L'attesa per regole, codici e nuova carta fondativa sembra insomma «valere il prezzo del biglietto»: alle elezioni 2018, infatti il Movimento candiderà nell'uninominale anche persone che «si sono distinte per professionalità e competenza» nella società civile e che si sono «avvicinate» ma non iscritte al Movimento. Non era mai accaduto,i candidati esterni saranno comunque soggetti a parlamentarie, ma la mossa rischia di provocare una dura reazione dell'ala ortodossa.

Ma così, il M5S targato Luigi Di Maio realizza il suo «casting» tra imprenditori e professionisti, soprattutto nel
Nord dell'Italia.
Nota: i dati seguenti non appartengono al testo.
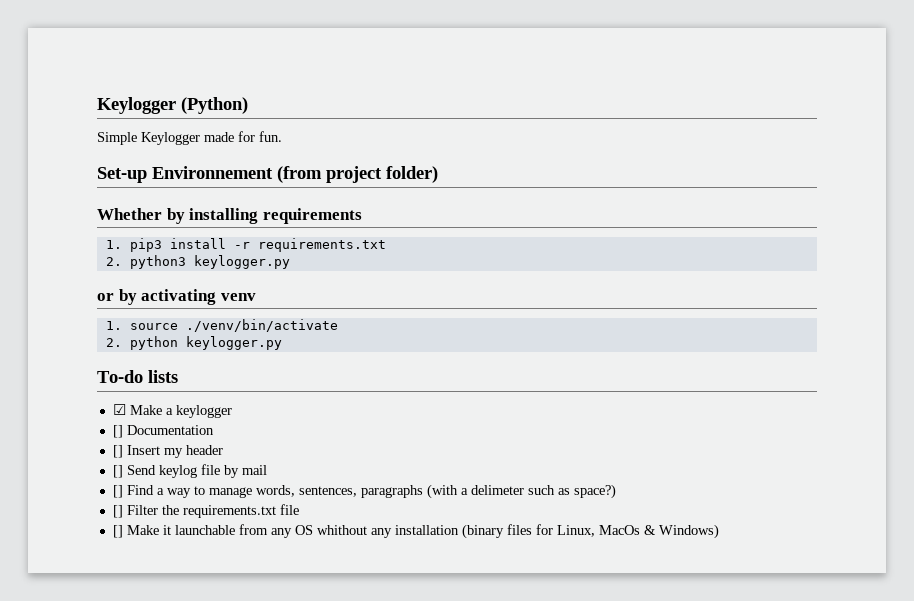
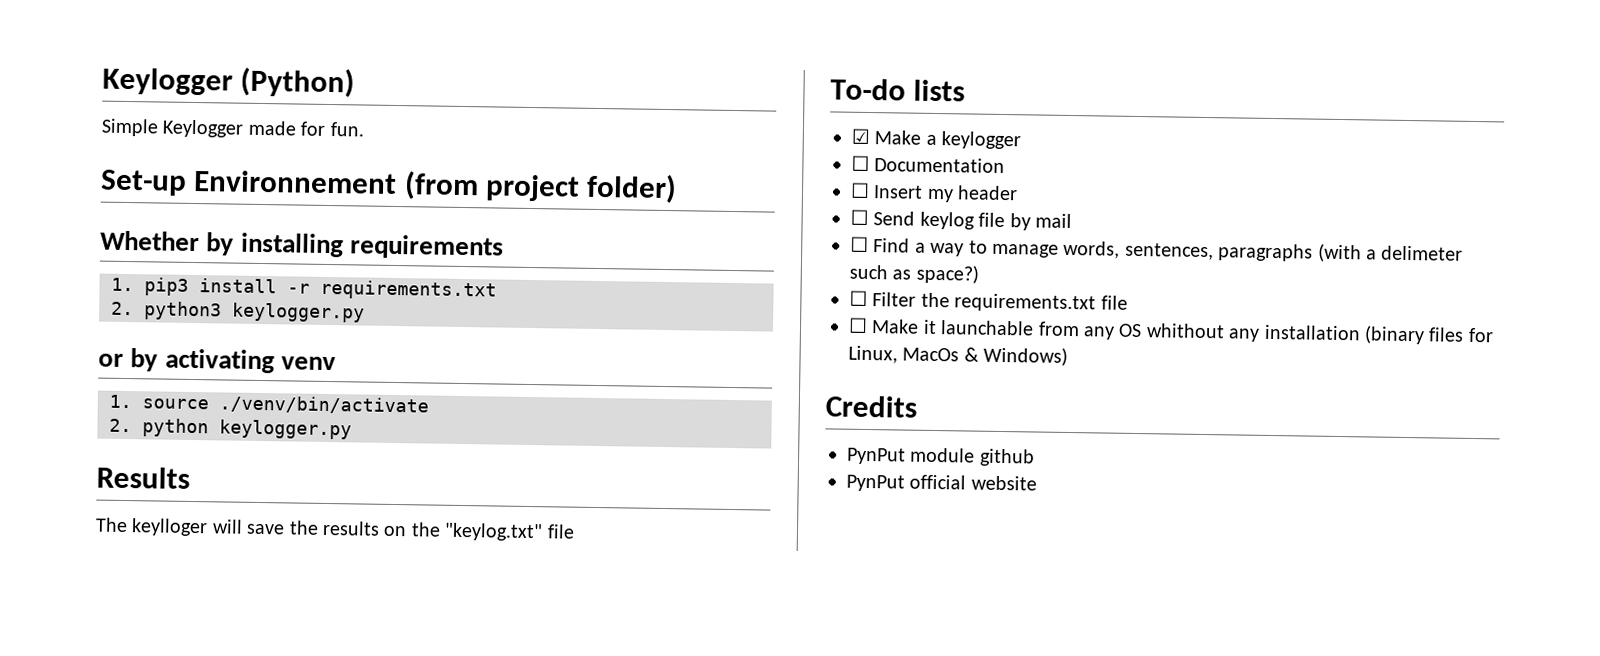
(282, 343) none -> [96,466,190,489] [95,517,575,542] // Results // The keylloger will save the results on the "keylog.txt" file
[112,425,123,438] [] -> [851,155,870,172] ☐
[112,445,123,458] [] -> [850,182,870,199] ☐
[112,465,123,478] [] -> [850,209,869,226] ☐
[112,485,123,498] [] -> [850,236,869,253] ☐
[112,505,123,518] [] -> [849,290,868,306] ☐
[112,525,123,538] [] -> [848,317,868,333] ☐
(719, 531) none -> [825,395,917,418] [846,447,1035,467] [846,474,1037,492] // Credits // PynPut module github // PynPut official website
E, in tal modo, il trio Beppe Grillo, Davide Casaleggio e Di Maio replicano a FI che «pescherà» per le liste tra i non professionisti della politica e al Pd che potrebbe schierare personalità come Lucia Annibali o Roberto Burioni. E poi c'è un motivo supplementare: la classe dirigente «iscritta» al Movimento, tra tetto dei due mandati, addii ed espulsioni, rischiava di essere star stretta alla pletora di parlamentari che il M5S si aspetta di eleggere.

Sulle candidature ci sarà comunque un filtro di qualità e l'ultima parola spetterà al Garante (Grillo) e ai vertici che, come obiettivo, hanno già annunciato quello di «non imbarcare» chiunque, ripetendo gli errori delle precedenti tornate elettorali locali. E, rispetto al passato, il M5S vuole anche tutelarsi dai voltagabbana introducendo - sulla scia di quanto accade per gli eletti locali - una multa salatissima nel codice dei futuri parlamentari. Sarebbe di 100mila euro ma il rischio è che il tentativo sia comunque vano: la Costituzione non prevede infatti un vincolo di mandato per i deputati e senatori (articolo 67: «Ogni membro del Parlamento rappresenta la Nazione ed esercita le sue funzioni senza vincolo di mandato») e le chance di vincere, per chi farebbe ricorso, sarebbero altissime. Da qui l'idea di inserire la sanzione in una scrittura privata, una sorta di contratto, facendo sì che non sia legata direttamente al possibile cambio di casacca.

Cambierà, infine, anche lo Statuto. L'ultima modifica risale al settembre 2016 quando, nel pieno del caso Pizzarotti,
cambiarono i termini di sanzioni, sospensioni ed espulsioni e fu introdotto il collegio rei probiviri. I punti che saranno
modificati non sono stati ancora ufficializzati ma una cosa è certa: per il Movimento, il voto del 4 marzo, segnerà un cambio strutturale epocale.
Nel segno della nuova leadership di Luigi Di Maio.